Can be installed with _pip_ under MIT license:
- _pip install graphbrain_

# Structure of SH

- The SH model is an ordered, recursive hypegraph
- A __graph__ _G = (V,E)_ is based on a vertex set _V_ and an edge set _E ⊂ V × V_ describing dyadic connections
- A __hypergraph__ _H = (V,E)_ where V is again a vertex set yet E is a set of hyperedges (ei)i∈1..M connecting an arbitrary number of vertices
- In _SH_ hyperedges may be ordered and recursive. 
    - __Ordering__: vertex position in the hyperedge is relevant. 
    - __Recursivity__: hyperedges can participate as vertices in other hyperedges. 

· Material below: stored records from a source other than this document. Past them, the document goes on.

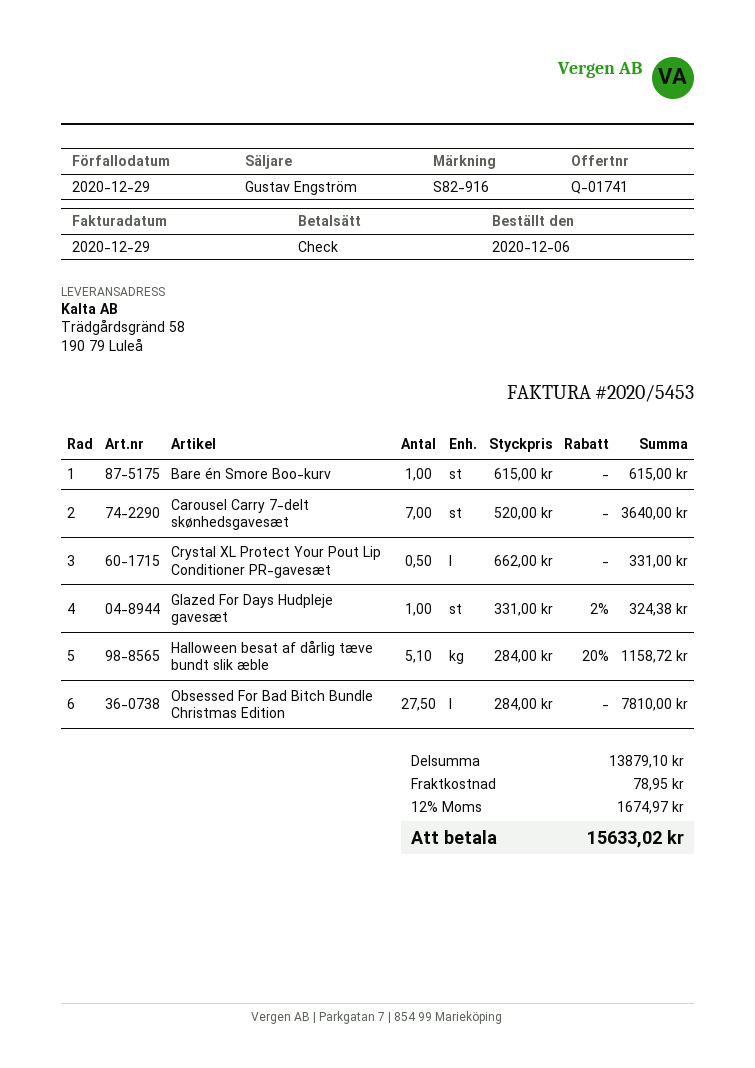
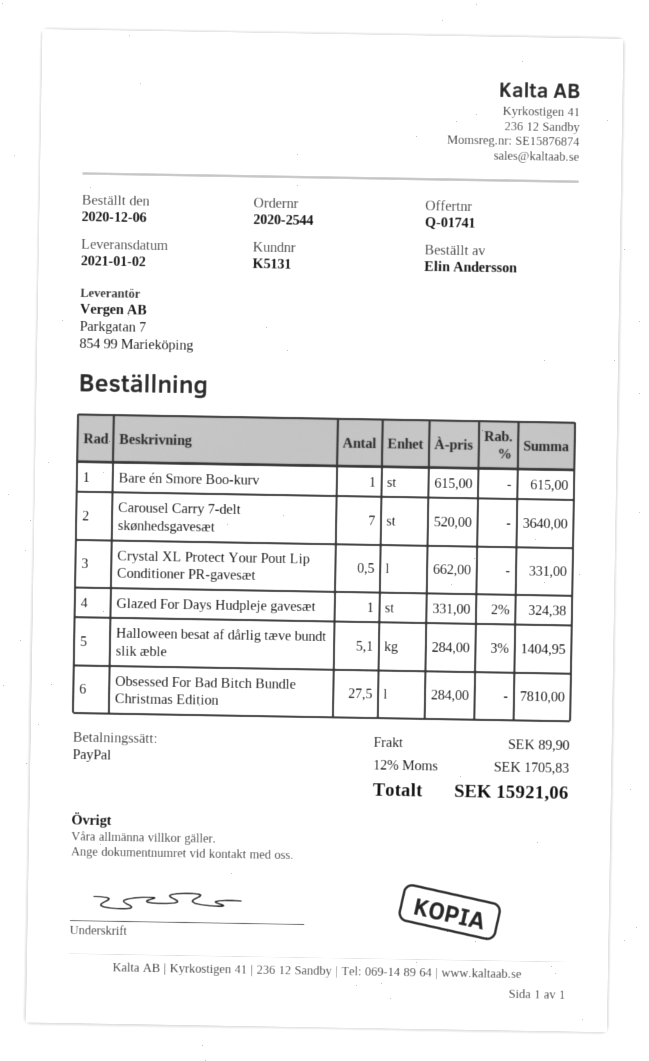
payment method: cheque -> PayPal
Halloween besat af dårlig tæve bundt slik æble: 5.1 x 284.00 - 20% = 1158.72 -> 5.1 x 284.00 - 3% = 1404.95
shipping: 78.95 -> 89.90
tax: 12% = 1674.97 -> 12% = 1705.83
total: 15633.02 -> 15921.06

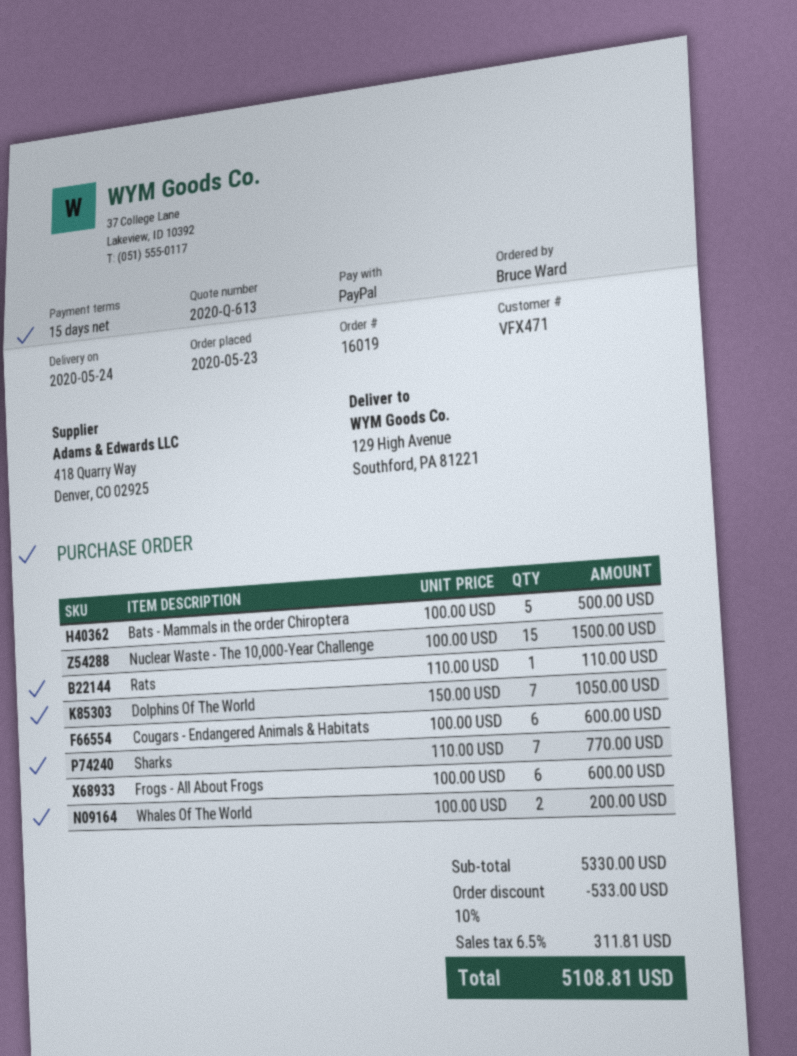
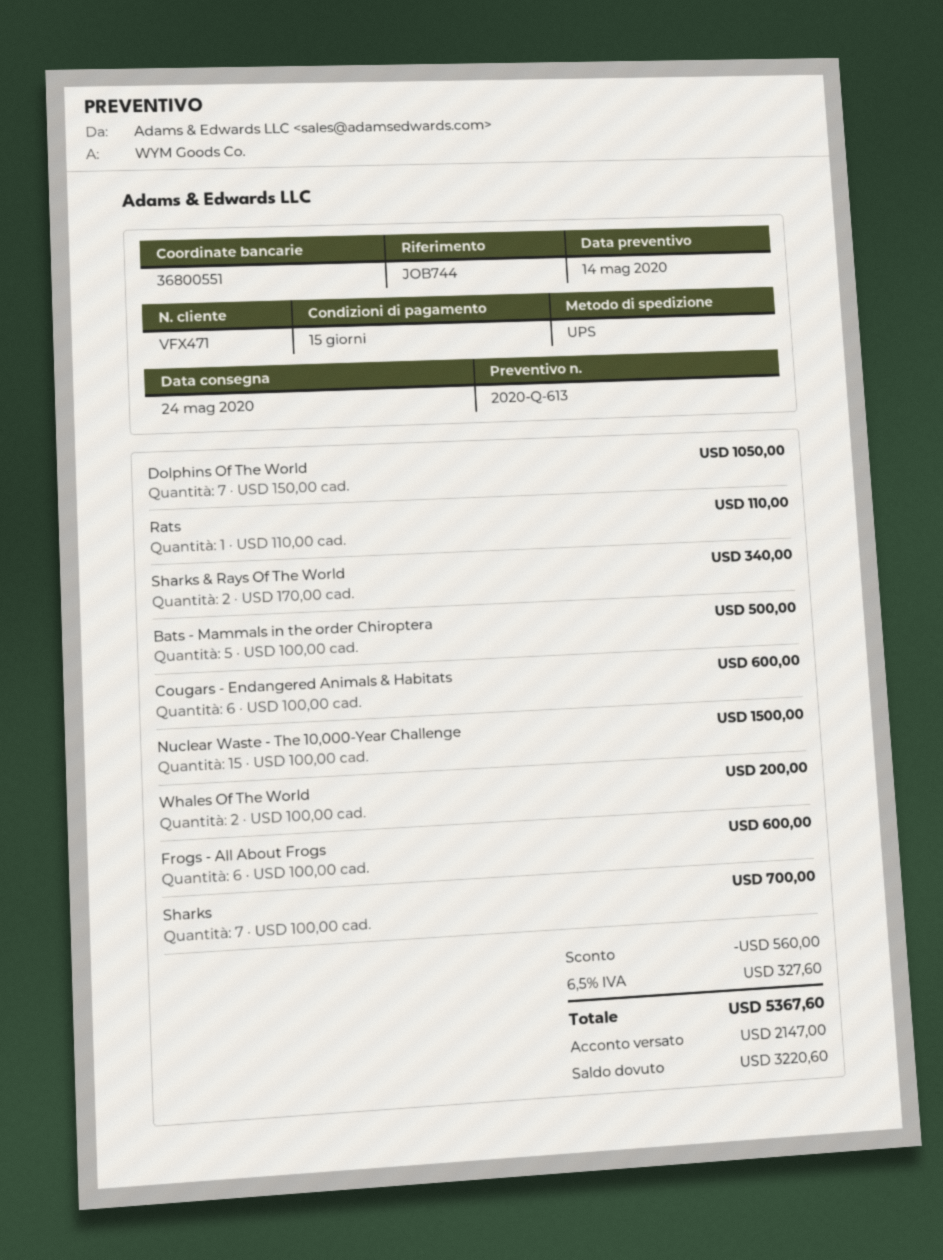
Sharks: 7 x 110.00 = 770.00 -> 7 x 100.00 = 700.00
Sharks & Rays Of The World: none -> 2 x 170.00 = 340.00
discount: 533.00 -> 560.00
tax: 6.5% = 311.81 -> 6.5% = 327.60
total: 5108.81 -> 5367.60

_SH_ completeness is assured by its dependency on UD graphs.

Similarities:
- __AMR__: based on PropBank verbal propositions and their arguments
    - goal is to purely abstract meaning
    - end-to-end parsers
    - requires extensive construction of training data
    - no pattern matching capabilities
- __4lang__: also based on UD graphs
    - completely independent of training data
    - rule-based built on UD
    - IE capabilities
    - open-strict

_Berlin is very nice_

- A set of nodes: 
    - (berlin) - noun
    - (is) - verb
    - (very) - adverb
    - (nice) - adjective
- We can build (is berlin nice) and (very nice) edges, or recursively:
    - (is berlin (very nice))
    

_Einstein developed the Theory of Relativity._
![](amr.jpg)

![](graphbrain.PNG)

## Syntax

Hyperedges have _types_, e.g.:

- (berlin) - concept
- (is) - predicate
- (is berlin nice) - relationship

- Predicates belongs to a larger type called _connectors_
- The first element of a non-atomic hyperedge must be a _connector_ (e.g. _berlin_ is an atomic edge)
- It is recursive

_(is berlin (very nice))_

- _is_ is the connector, _(berlin)_, _(very nice)_ are its arguments
- in _(very nice)_, _very_ is the connector, _nice_ is its argument

### Types

- In all, _SH_ contains 8 types
 - Types of atoms
 - Types of more complex hyperedges
- Hyperedge types are inferable from connectors and arguments

### Atomic concepts

- _Concepts_ are the most fundamental role
- Can be expressed with a single word (e.g. "dog")
- The type of an atom is expressed after the label (e.g. "dog/C")
- Expressing the type in the string is important for the parser

### Connectors

 - The second (and last) role an atoms can play are _connectors_
 - Connectors have 5 types.
 
 __Predicate__ (code is "P") used to define relations, mostly statements:
 - (__is/P__ berlin/C nice/C)
 - Gives meaning to the relation

__Modifier (M)__  applies to one hyperedge and defines a new hyperedge of the same type.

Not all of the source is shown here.